### [WHAT NEEDS TO BE DONE]
Copy out the entire listing below exactly, but without its pictures.
= = =
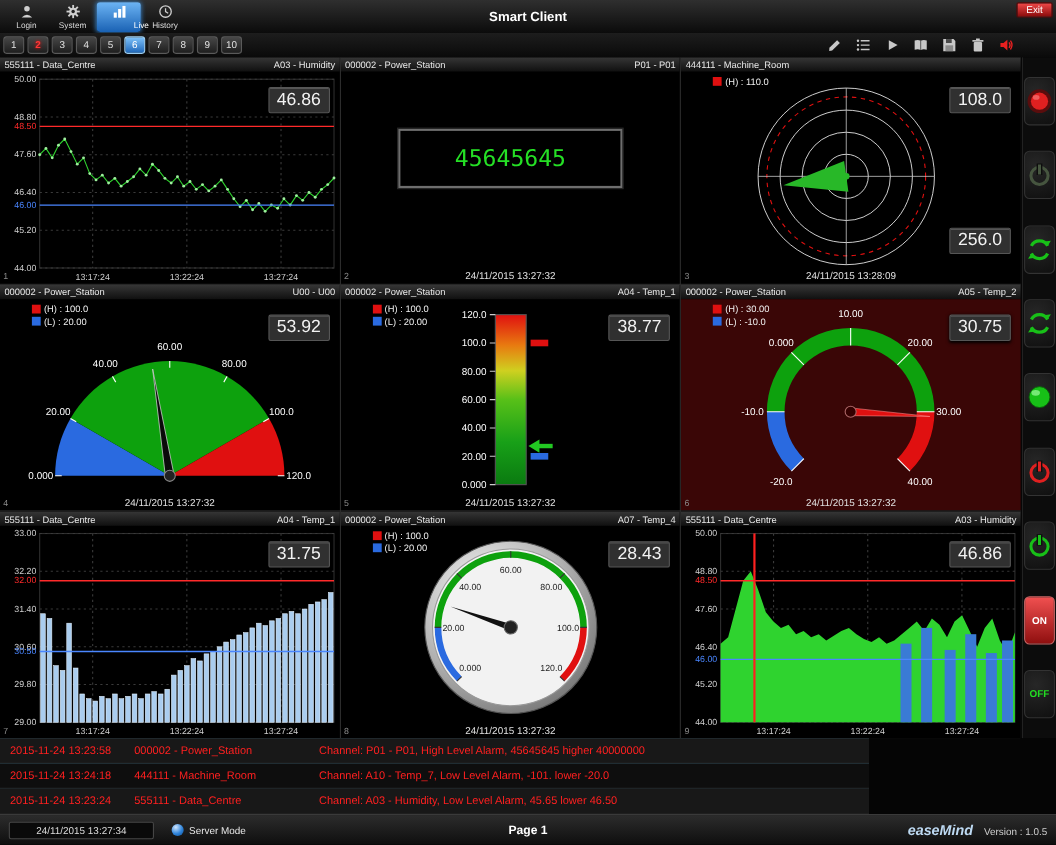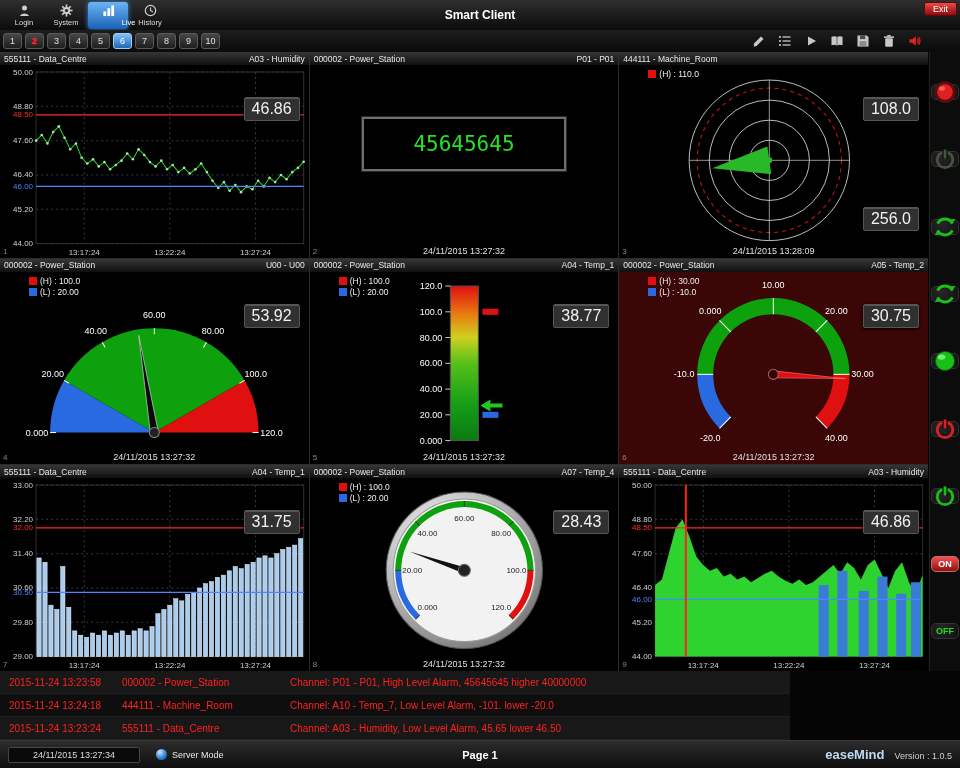"46.86" .value-badge { top: 32px -> 14px }
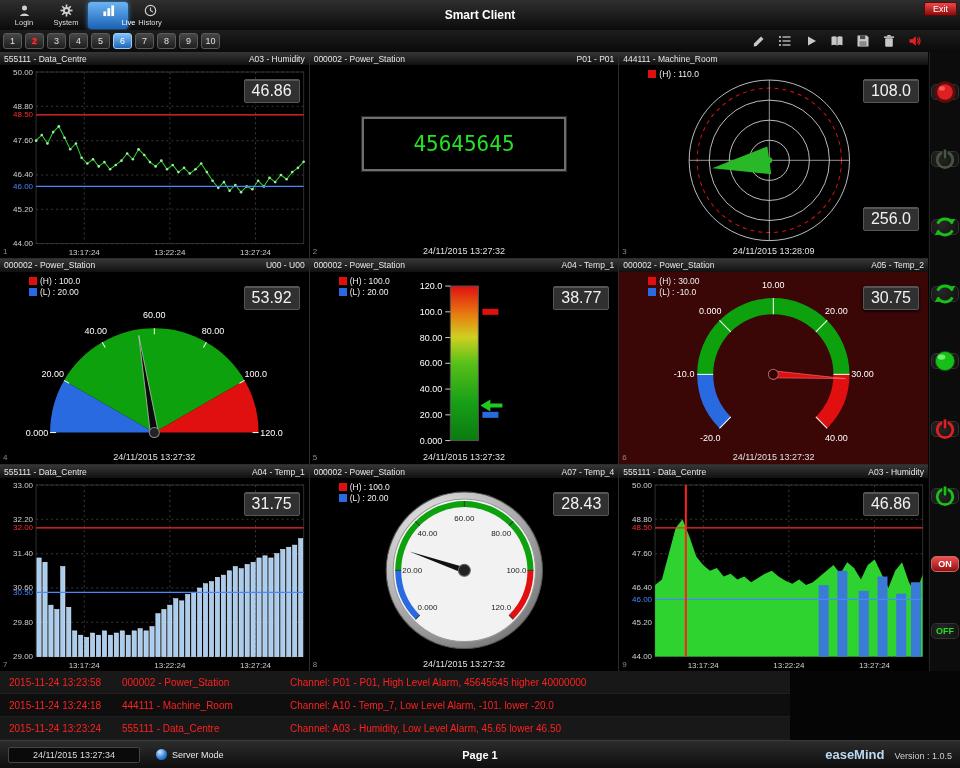"ON" .sbtn { height: 16px -> 44px }
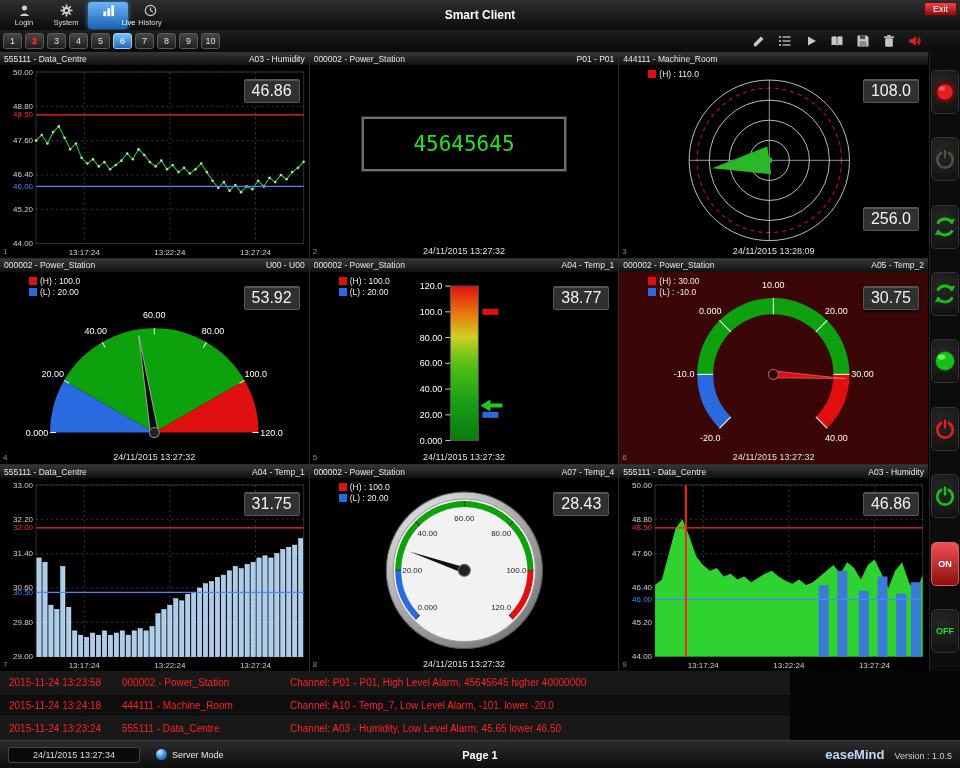"easeMind" .brand-logo { font-style: none -> italic }
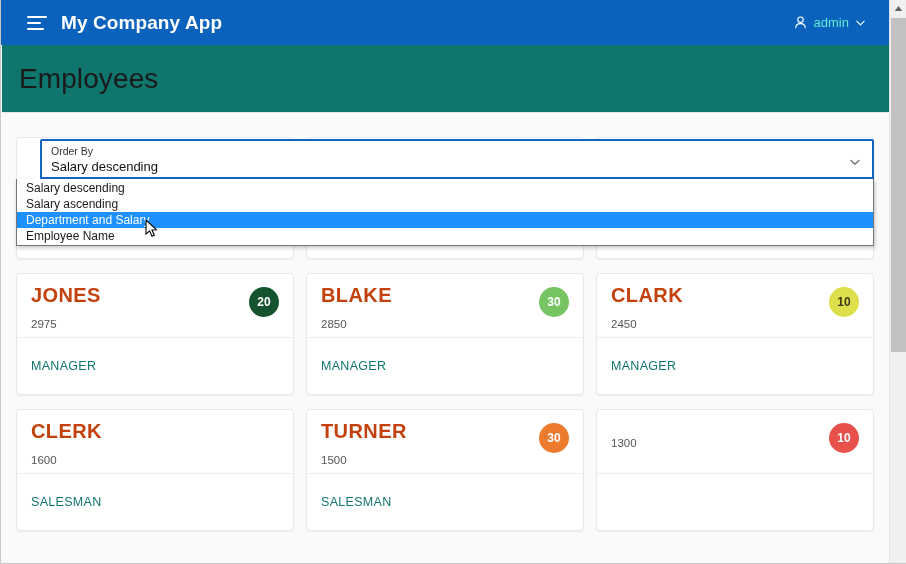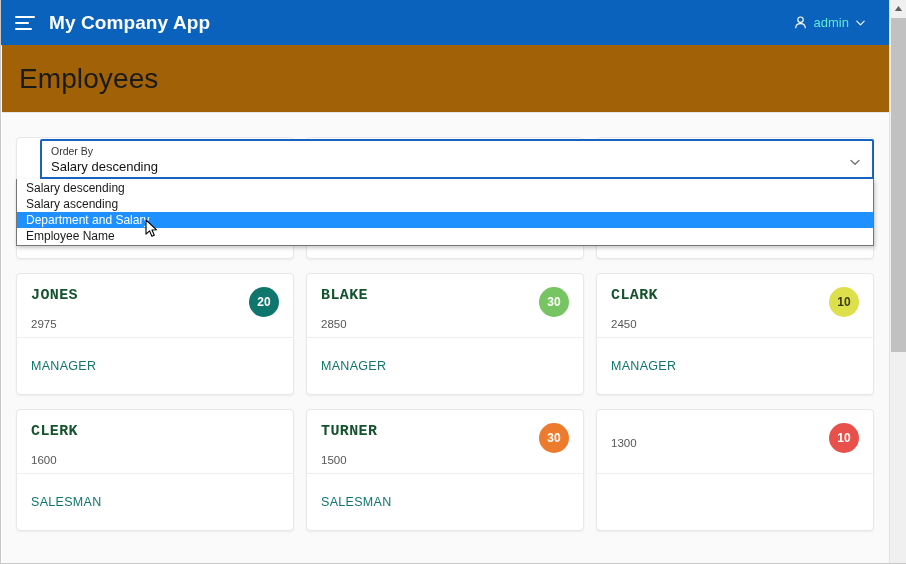"My Company App" #appbar { padding: 0 16px 0 14px -> 0 16px 0 26px }
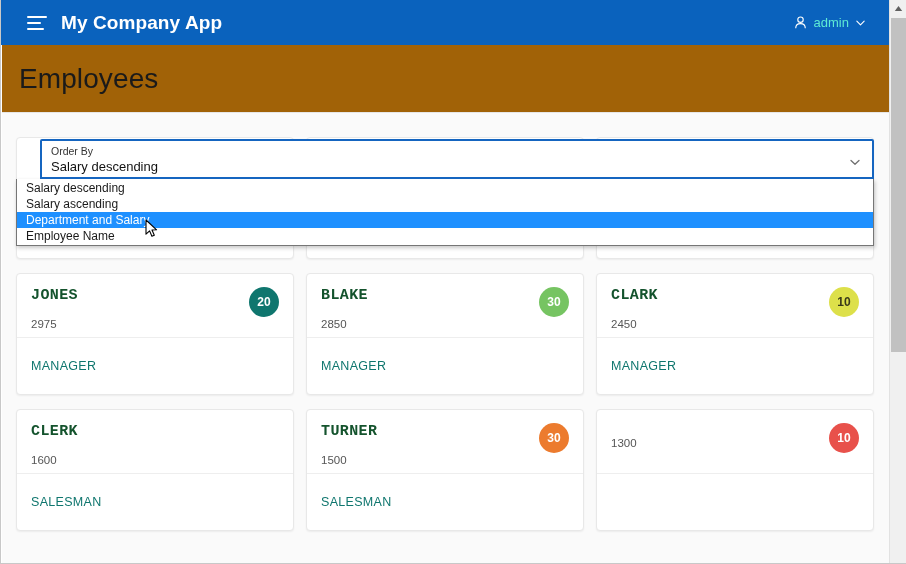"Employees" #page-heading { background: #a16207 -> #0f766e }
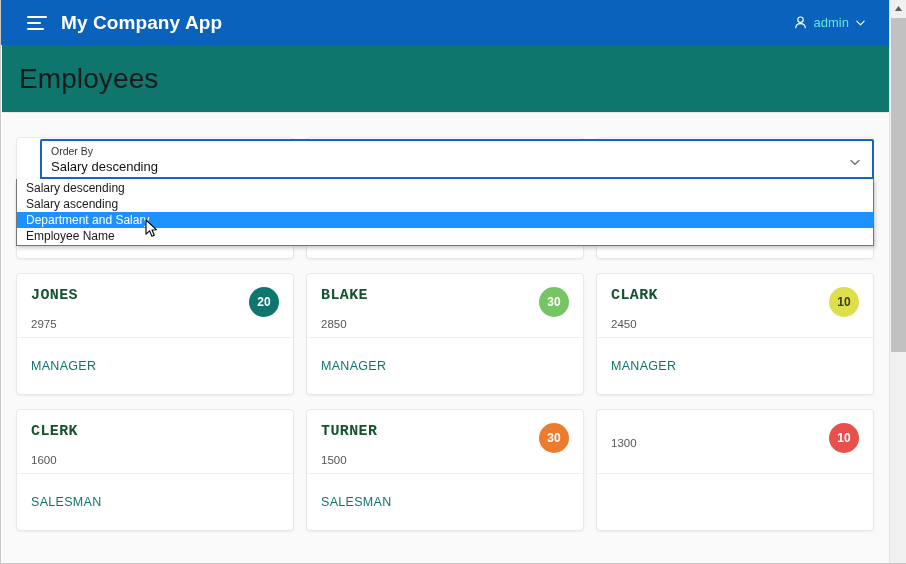"JONES" .emp-name { color: #14532d -> #c2410c; font-family: Liberation Mono, monospace -> none; font-size: 15px -> 20px }
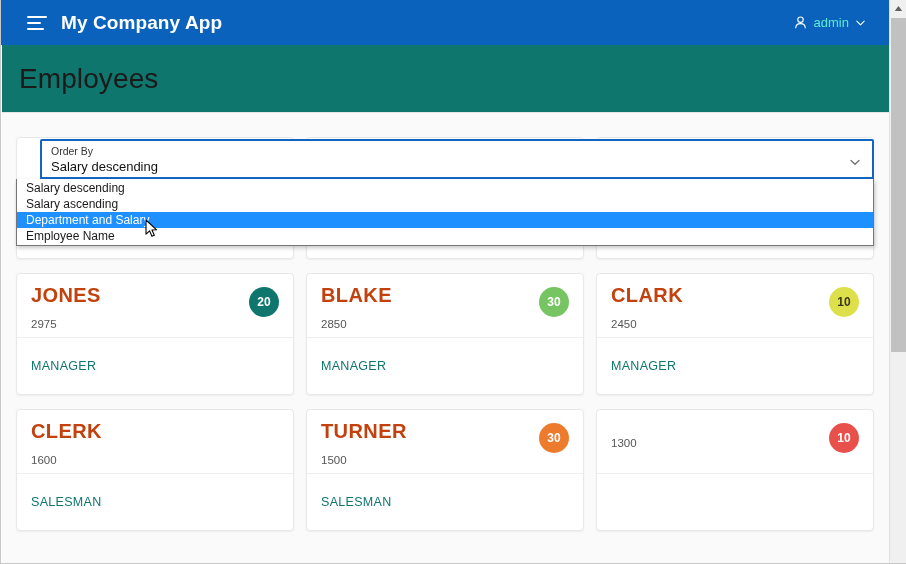"20" div.badge { background: #0f766e -> #14532d }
= = =
### [THE COMPLETED TASK]
"46.86" .value-badge { top: 32px -> 14px }
"ON" .sbtn { height: 16px -> 44px }
"easeMind" .brand-logo { font-style: none -> italic }
"My Company App" #appbar { padding: 0 16px 0 14px -> 0 16px 0 26px }
"Employees" #page-heading { background: #a16207 -> #0f766e }
"JONES" .emp-name { color: #14532d -> #c2410c; font-family: Liberation Mono, monospace -> none; font-size: 15px -> 20px }
"20" div.badge { background: #0f766e -> #14532d }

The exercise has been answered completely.